Денис долго смотрел на фрагмент записи, действительно совсем маленький, и не мог нажать стрелочку пуска. Его практически парализовало. Он закрыл дверь кабинета на ключ изнутри, выкурил несколько сигарет. Затем пошел в свою маленькую ванную в нише кабинетика, умылся холодной водой, посмотрел в свои измученные, потерянные глаза. Что мешает ему послушать кусочек чужой болтовни, записанной в квартире его родной дочери? Он ведь и сам говорил, что от Эда может ждать чего угодно. Но мешает! Денис точно знает, что именно. Все его представления о порядочности и чести мешают. Да, они могут что-то узнать, какую-то деталь, которая на что-то повлияет. Но он же сам никогда не отмоется после такой подлости, иначе ведь не назовешь. Но он не удалил, не отказался послушать. Еще не поздно убрать это просто к чертям. Он не обязан слушать, если противно. В конце концов, они сыщики, у них нет нравственных проблем или, как выразился Сергей, «предрассудков». Пусть слушают… Но почему Денису кажется, что и ему необходимо знать все, до последней поганой детали… Да потому, что ему по-прежнему плевать, добьют ли его самого. Но теперь дело в опасности для Марины. И если порядочность – это неведение, то пропади она пропадом такая порядочность.
Дениса вдруг ослепило черно-белое страшное видение. То, что неизлечимым образованием навсегда засело в мозгу. Белое, опрокинутое, такое дорогое лицо, застывшие струйки крови из прокушенных нежных губ. Тонкие слабые руки и ноги, обвитые грубыми веревками… Эти чудовищные, бандитские «вязки», которые превратили чудесную, свободную девочку в замученную рабыню.

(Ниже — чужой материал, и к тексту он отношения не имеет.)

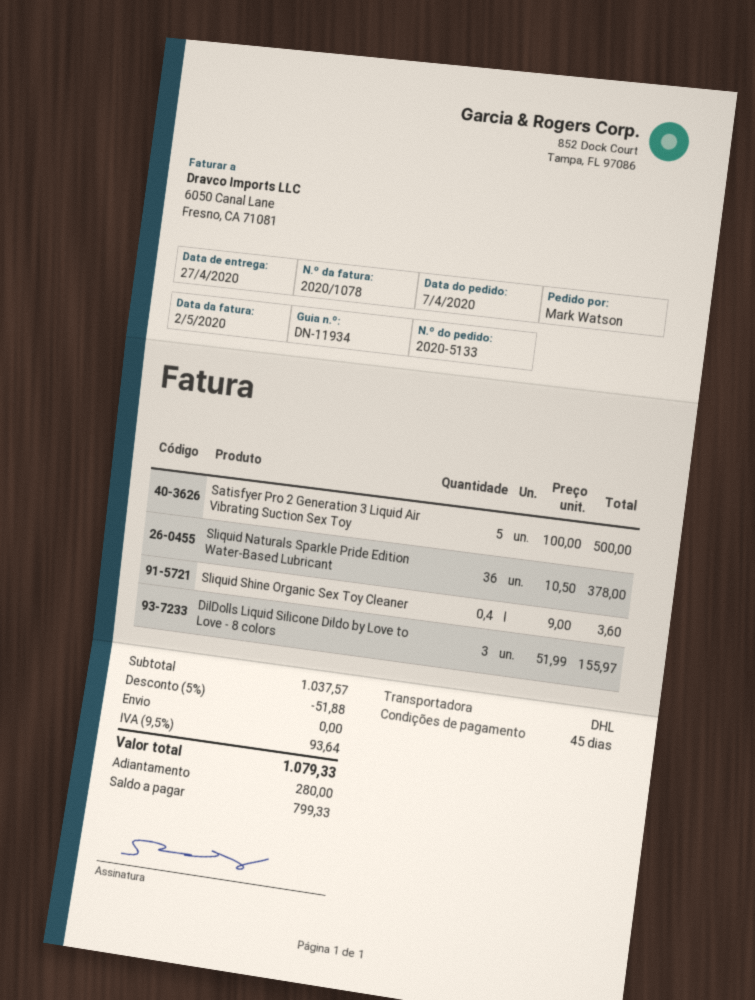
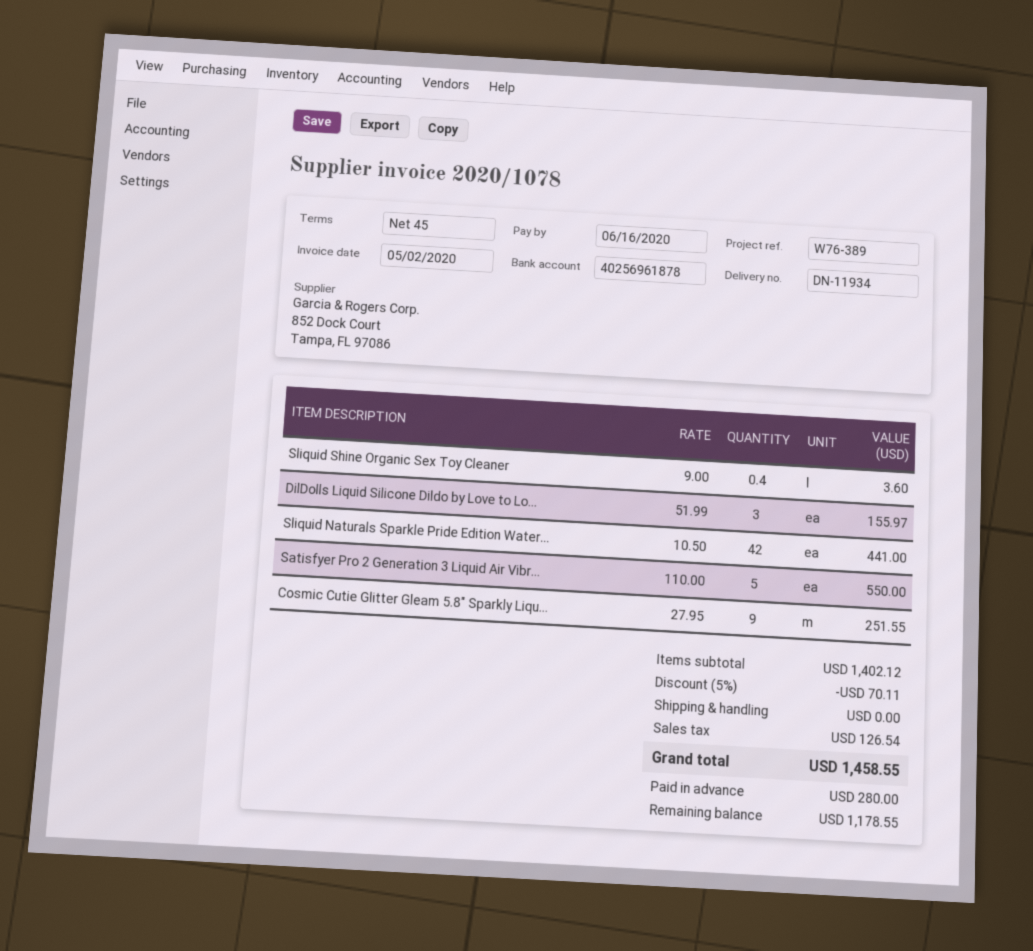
Satisfyer Pro 2 Generation 3 Liquid Air Vibrating Suction Sex Toy: 5 x 100.00 = 500.00 -> 5 x 110.00 = 550.00
Sliquid Naturals Sparkle Pride Edition Water-Based Lubricant: 36 x 10.50 = 378.00 -> 42 x 10.50 = 441.00
Cosmic Cutie Glitter Gleam 5.8" Sparkly Liqu...: none -> 9 x 27.95 = 251.55
subtotal: 1037.57 -> 1402.12
discount: 5% = 51.88 -> 5% = 70.11
tax: 93.64 -> 126.54
total: 1079.33 -> 1458.55
balance: 799.33 -> 1178.55

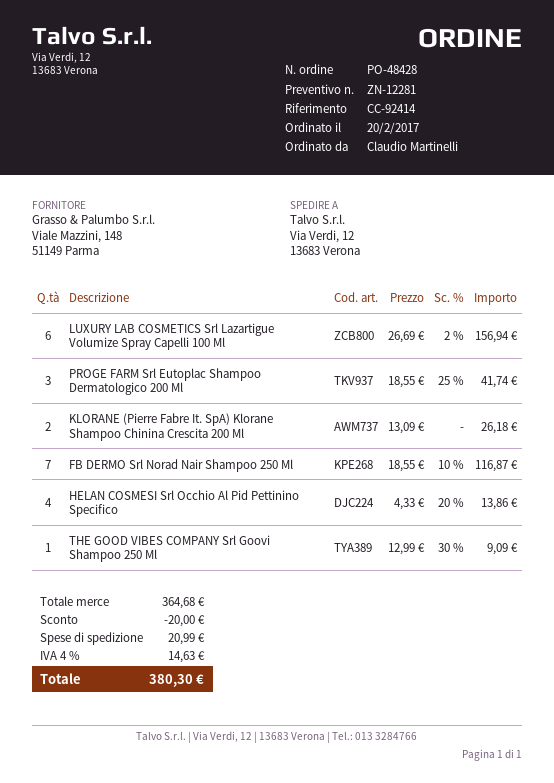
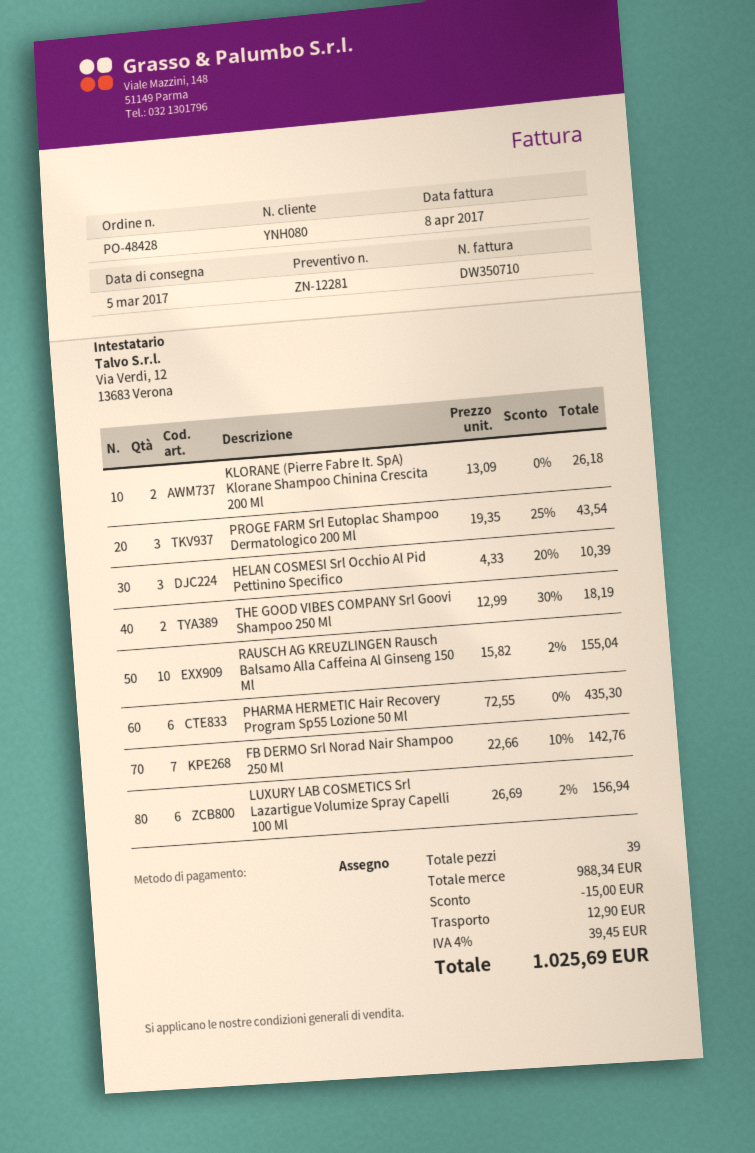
PROGE FARM Srl Eutoplac Shampoo Dermatologico 200 Ml: 3 x 18.55 - 25% = 41.74 -> 3 x 19.35 - 25% = 43.54
FB DERMO Srl Norad Nair Shampoo 250 Ml: 7 x 18.55 - 10% = 116.87 -> 7 x 22.66 - 10% = 142.76
HELAN COSMESI Srl Occhio Al Pid Pettinino Specifico: 4 x 4.33 - 20% = 13.86 -> 3 x 4.33 - 20% = 10.39
THE GOOD VIBES COMPANY Srl Goovi Shampoo 250 Ml: 1 x 12.99 - 30% = 9.09 -> 2 x 12.99 - 30% = 18.19
RAUSCH AG KREUZLINGEN Rausch Balsamo Alla Caffeina Al Ginseng 150 Ml: none -> 10 x 15.82 - 2% = 155.04
PHARMA HERMETIC Hair Recovery Program Sp55 Lozione 50 Ml: none -> 6 x 72.55 = 435.30
subtotal: 364.68 -> 988.34
discount: 20.00 -> 15.00
shipping: 20.99 -> 12.90
tax: 4% = 14.63 -> 4% = 39.45
total: 380.30 -> 1025.69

Все то, что Марина могла испытать там одна, во власти жесточайших существ, которые ни на минуту не были людьми… Петля жгучей ярости захлестнула горло Дениса, лишила возможности дышать… И освободила одно желание: нужно видеть, слышать, знать… И мстить! Иначе и жить бессмысленно.
Денис вернулся к столу. Включил запись.
Голос Эда:
– Да, Вера, привет.
Голос Веры Кратовой:
– Ты где вообще? Не звонишь, ни о чем не спрашиваешь.
– Сейчас в квартире Марины. За котиком ухаживаю. Ничего не знаю о ней. Я даже курьерить бросил, так вы все мне надоели. Да и курсовую скоро сдавать.
– Офигеть, какие великие планы и грозные настроения. А мог бы у меня спросить, где моя дочь и твоя любовница, и я бы тебе рассказала. Как она совсем свихнулась, на человека напала. На Томилина, кстати. В его квартире! С каким трудом мне удалось вызвать специалистов и поместить ее в больницу… А потом туда явился ее папаша с ментами и потащили ее куда-то силой прямо с процедур, после лекарств.
– Ты, блин, отправила Марину в дурку?! Не могу поверить. Даже для тебя это такое… Да ты же отмороженная преступница! И почему ты на свободе, если там были менты?!
– Ты что несешь, дебильный ты придурок. Она вообще за тобой следила, читала твои и мои сообщения и помчалась, чтобы напасть на твоего же Томилина.
– Моего Томилина?! Ну ты даешь! А я думал, это твой Томилин. Он же не мои потрахушки писал, чтобы потом тебе же и продавать. Марина все правильно поняла, видимо, раз поехала к Томилину. Она что-то узнать хотела. У нее отца пытались убить.
– Да ну! И кто же пытался убить отца твоей Марины, который, конечно, мне ни разу не муж? Не просветишь?
– Да кто угодно из вас. Ты первая. Иван говорил, что ты Соломону сказала: «Я хотела бы, чтобы моего мужа не было. Вообще».
– Ты врешь, мерзавец, как всегда. Не мог такого Иван сказать ни про меня, ни про Соломона. Шавка не сплетничает про хозяина.